Themes of liver transplantation

Affiliations
Review

Themes of liver transplantation

Thomas E Starzl et al. Hepatology. 2010 Jun.

Abstract

Liver transplantation was the product of five interlocking themes. These began in 1958-1959 with canine studies of then theoretical hepatotrophic molecules in portal venous blood (Theme I) and with the contemporaneous parallel development of liver and multivisceral transplant models (Theme II). Further Theme I investigations showed that insulin was the principal, although not the only, portal hepatotrophic factor.
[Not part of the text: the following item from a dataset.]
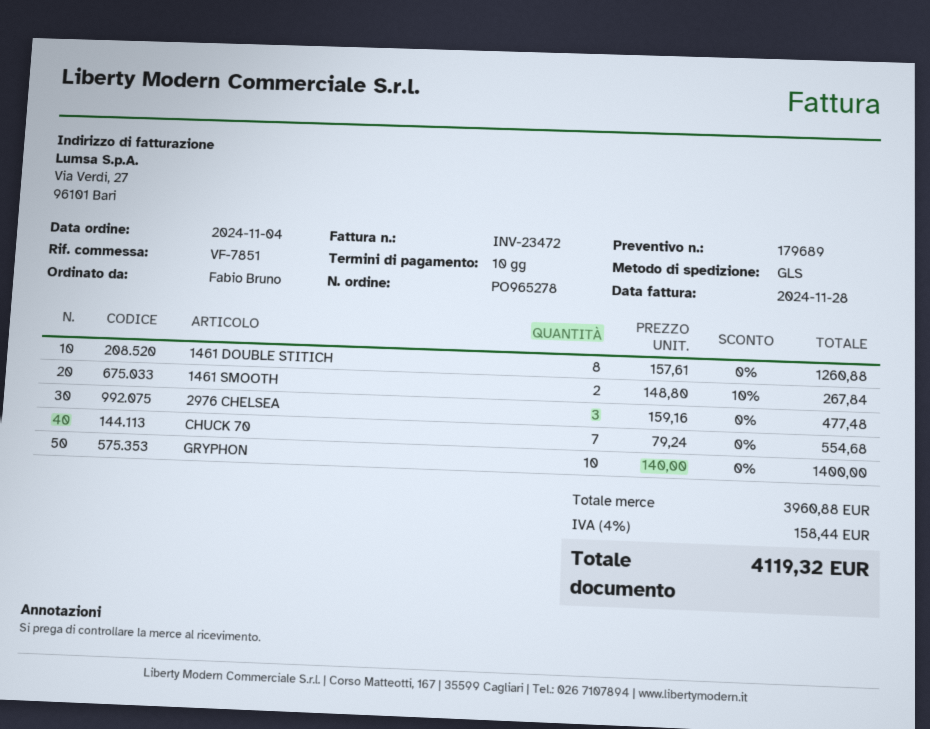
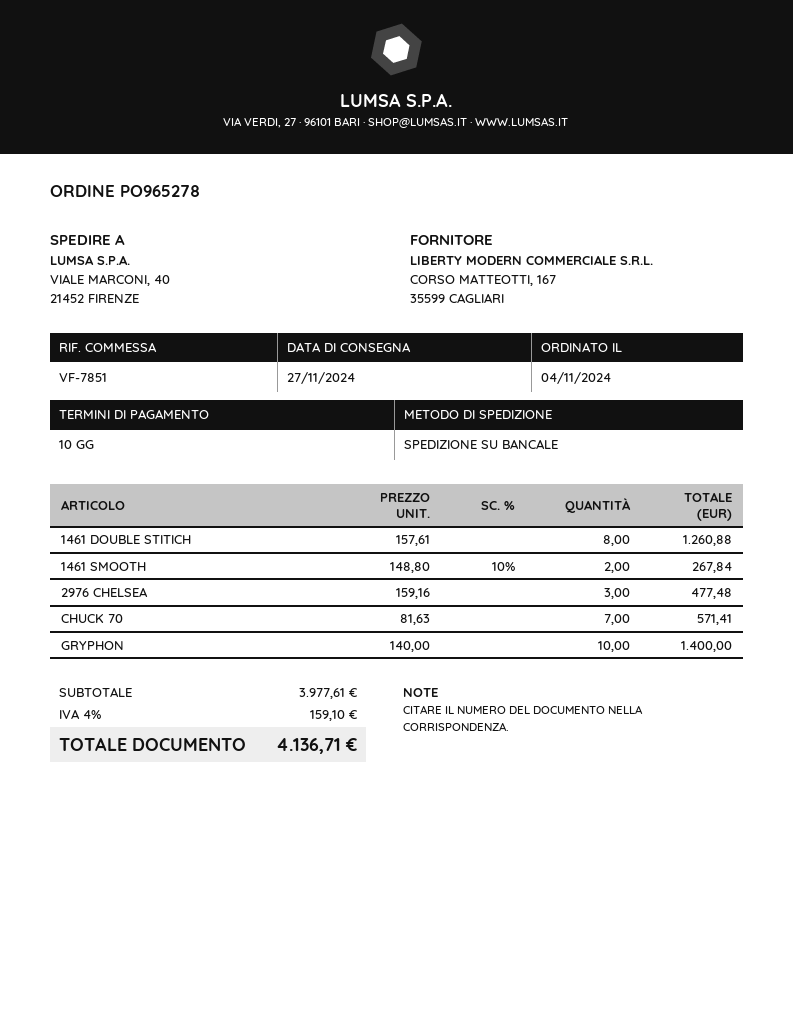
shipping method: GLS -> pallet freight
CHUCK 70: 7 x 79.24 = 554.68 -> 7 x 81.63 = 571.41
subtotal: 3960.88 -> 3977.61
tax: 4% = 158.44 -> 4% = 159.10
total: 4119.32 -> 4136.71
In addition to resolving long-standing controversies about the pathophysiology of portacaval shunt, the hepatotrophic studies blazed new trails in the regulation of liver size, function, and regeneration. They also targeted inborn metabolic errors (e.g., familial hyperlipoproteinemia) whose palliation by portal diversion presaged definitive correction with liver replacement. Clinical use of the Theme II transplant models depended on multiple drug immunosuppression (Theme III, Immunology), guided by an empirical algorithm of pattern recognition and therapeutic response. Successful liver replacement was first accomplished in 1967 with azathioprine, prednisone, and antilymphoid globulin. With this regimen, the world's longest surviving liver recipient is now 40 years postoperative. Incremental improvements in survival outcome occurred (Theme IV) when azathioprine was replaced by cyclosporine (1979), which was replaced in turn by tacrolimus (1989). However, the biologic meaning of alloengraftment remained enigmatic until multilineage donor leukocyte microchimerism was discovered in 1992 in long-surviving organ recipients. Seminal mechanisms were then identified (clonal exhaustion-deletion and immune ignorance) that linked organ engraftment and the acquired tolerance of bone marrow transplantation and eventually clarified the relationship of transplantation immunology to the immunology of infections, neoplasms, and autoimmune disorders. With this insight, better strategies of immunosuppression have evolved. As liver and other kinds of organ transplantation became accepted as healthcare standards, the ethical, legal, equity, and the other humanism issues of Theme V have been resolved less conclusively than the medical-scientific problems of Themes I-IV.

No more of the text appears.